Einwanderer (Trouw, 8 april)

Ik kwam op zondag aan en fietste maandag naar Schönecken, want er was nauwelijks iets in huis. Bleek de Edeka te worden verbouwd. Een typisch norse Eifeler die iets met elektriciteit aan het doen was, keek me onbegrijpend aan. Tja, zei ik, nu ben ik op de fiets naar hier gekomen om boodschappen te doen. Wat nu? Hij bleef me aankijken, met een blik alsof ik krankzinnig was. Ik snapte ook wel dat hij er niets aan kon doen, hij deed gewoon zijn werk, maar een klein beetje medeleven zou fijn geweest zijn. Hij begreep het niet. ‘Wat moet ik nu?’ vroeg ik. ‘Fiets maar door naar Prüm,’ zei hij. Van die mensen die nooit op een fiets gezeten hebben, niet beseffen dat je op een stadsfiets niet zomaar naar Prüm fietsen kan, nog eens twaalf kilometer verderop, met minstens 800 hoogtemeters, omhoog en omlaag ‘Hartelijk dank,’ zei ik. Hufter, dacht ik, met je fijne, snelle auto en een vrouw die inkopen doet en voor je kookt.

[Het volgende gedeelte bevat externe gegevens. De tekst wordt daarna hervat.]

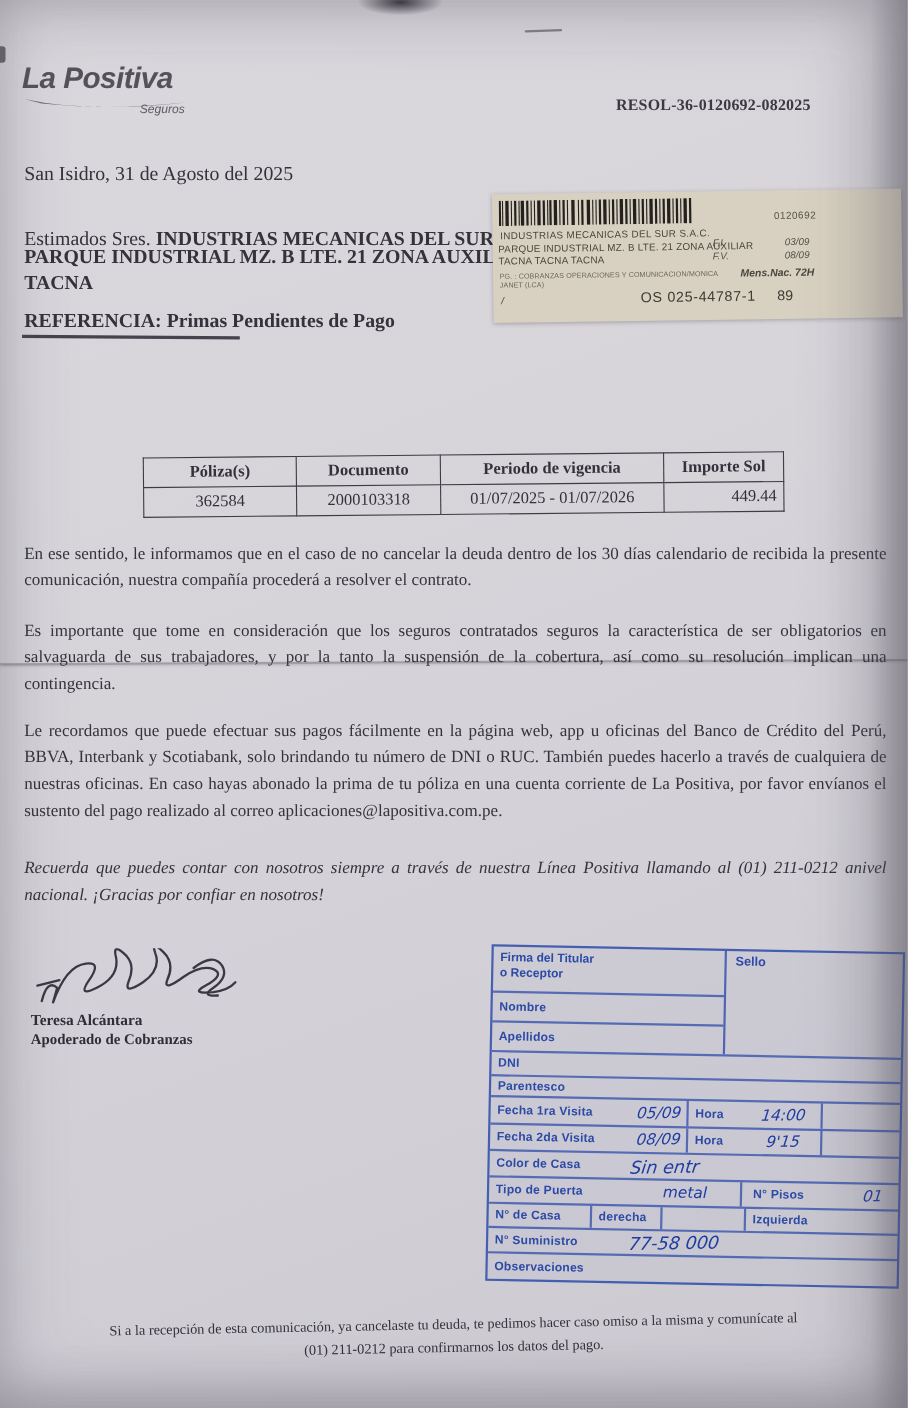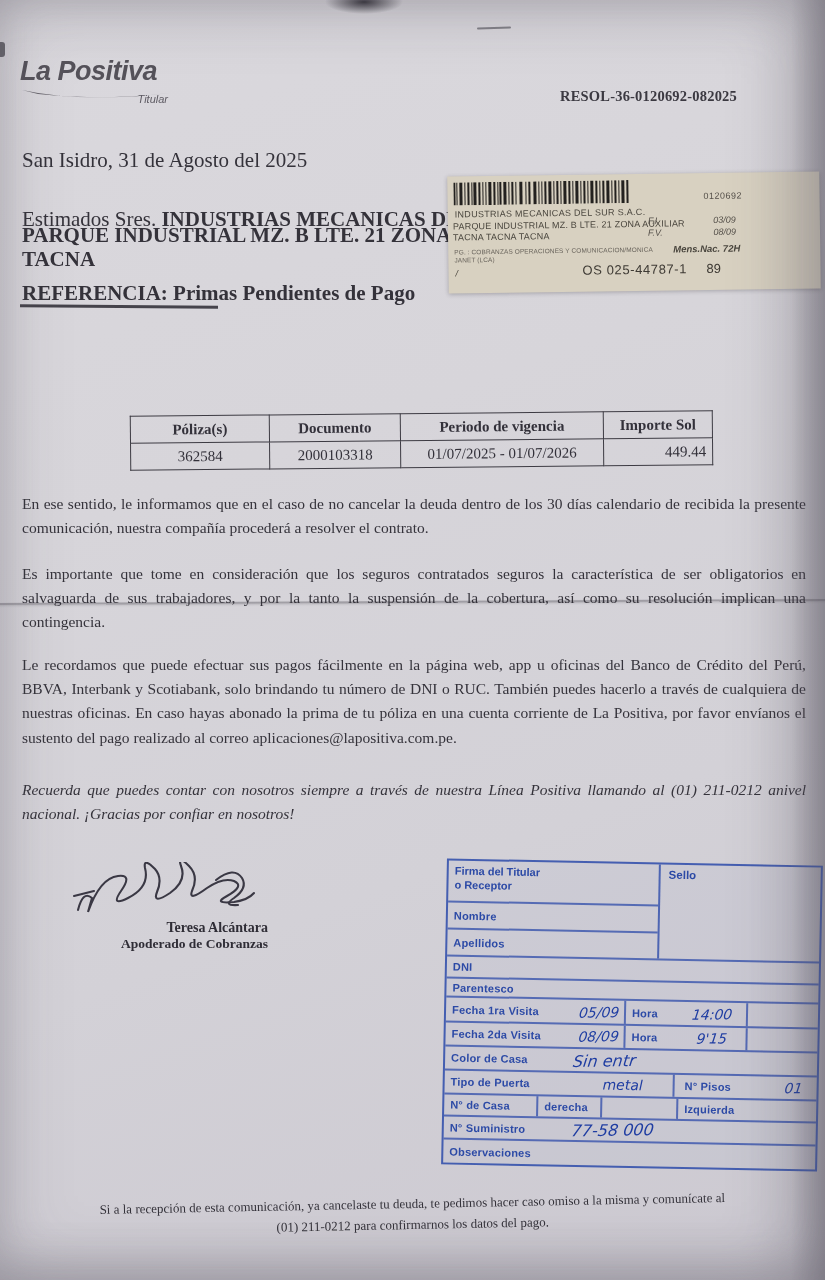"Titular" div.logo-sub { text: Titular -> Seguros }
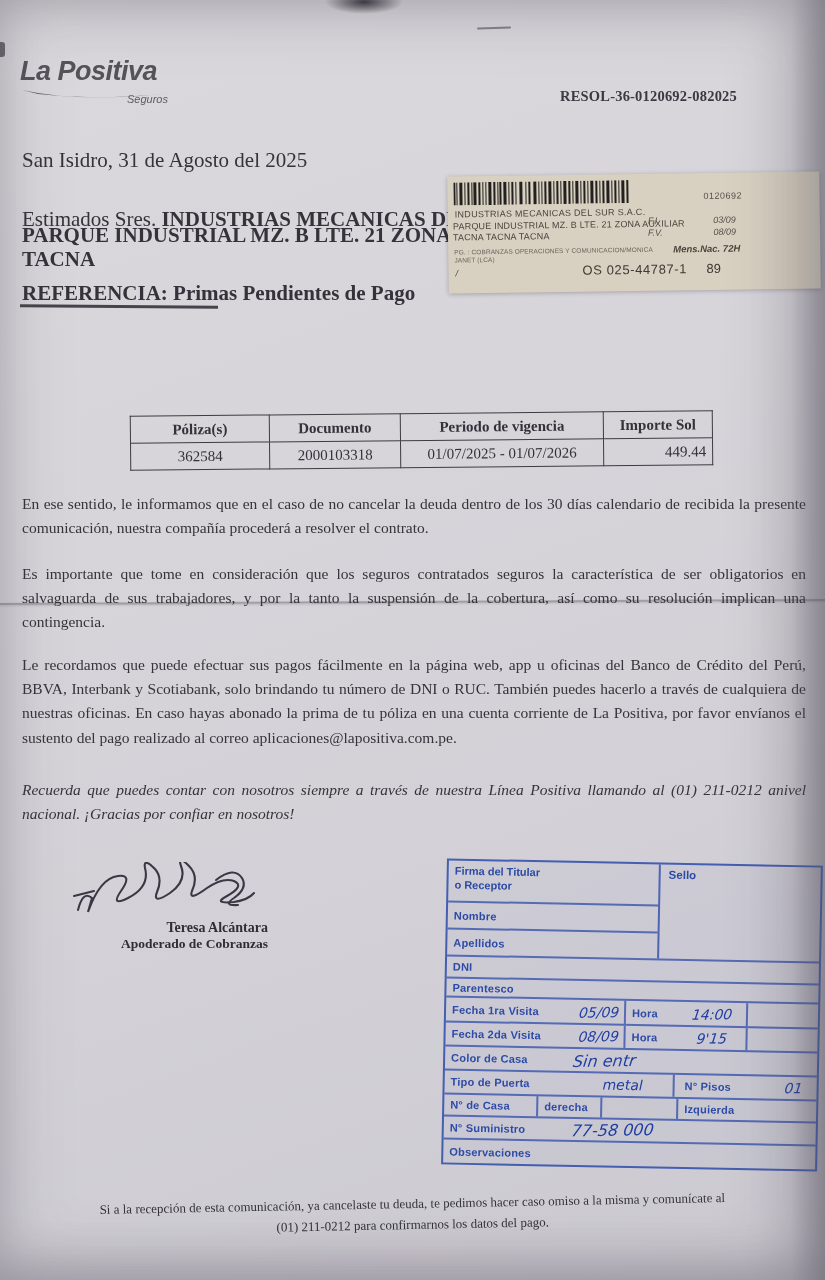"San Isidro, 31 de Agosto" .line { font-size: 21px -> 18px }
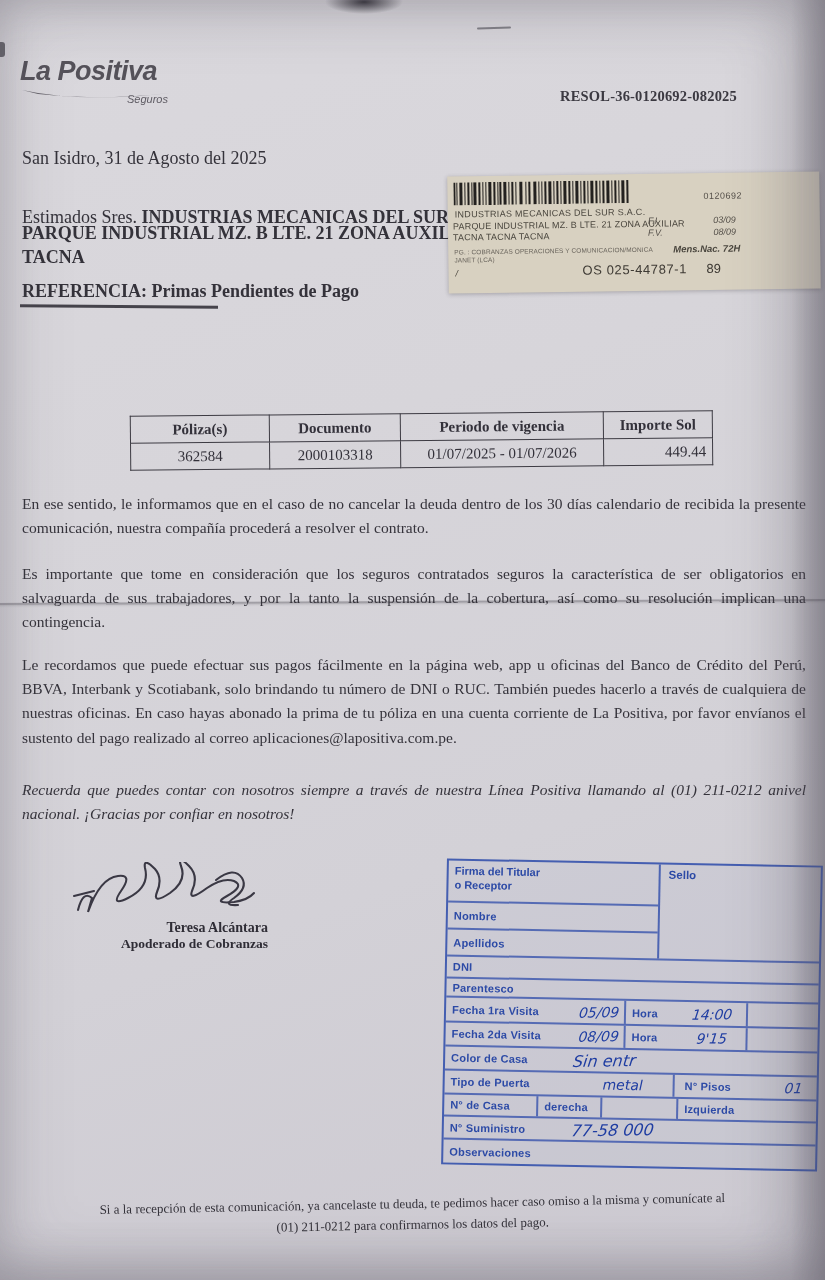"Teresa Alcántara" .sig { text-align: right -> left }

Geen auto. Soms is het ineens een groot probleem. Gelukkig is er een bakker in Schönecken. Thuis had ik jam (in overvloed) en sesampasta. Ik slaagde erin met wat er in de vrieskist en de voorraadlade lag en een verse paprika eten te maken voor twee dagen. De derde dag – over een uur of zes – zal ik in Luxemburg zijn voor een lezing. Daar is een restaurant, kan ik gratis eten wat ik wil. Soms is het ontberen van iets prima, kun je des te meer genieten van wat erna komt. Maar eerst is er een cameraploeg, er wordt een documentaire over 70 jaar Rheinland-Pfalz gemaakt. Ik zit dit te tikken terwijl zij buiten op het balkon staan en de cameraman me door de ruit heen filmt. Schrijver aan de arbeid. Wat de geluidsman er te zoeken heeft weet ik niet, het geluid van het tikken zal niet op het balkon te horen zijn. Misschien vinden ze het ronken van voorbij rijdende auto’s boeiend, of de vogeltjes die vrolijk fluiten. Het is echte arbeid, ik hoef niet iets na te spelen. Als ik moet doen alsof, weet ik nooit wat voor kop ik trekken moet. Ik ben een Einwanderer. Ik speel een Einwanderer. Tot nu toe hebben ze een cactus omgestoten en dus kapotgemaakt en de uitbottende bieslook – buiten – geplet met een camerastatief.

Die jam, trouwens, staat inmiddels in een speciaal daarvoor gemaakte buffetkast. Daar ben ik twee dagen mee bezig geweest. Piet Hein Eek, natuurlijk, wat ben ik die man dankbaar. Alles wat ik maak en er een tikje sjofel uitziet, is Piet Hein Eek. Ik vind dat gezellig, zichtbare potten jam. De helft van het buffetkast bestaat uit smalle planken. Dicht bij de grond, daar is het koel, dat heb je met een houtkachel. De andere helft is voor de drankflessen. Ook dat vind ik gezellig, dat je de drankflessen kunt zien staan, vooral ook voor de gasten, die meestal graag drank drinken.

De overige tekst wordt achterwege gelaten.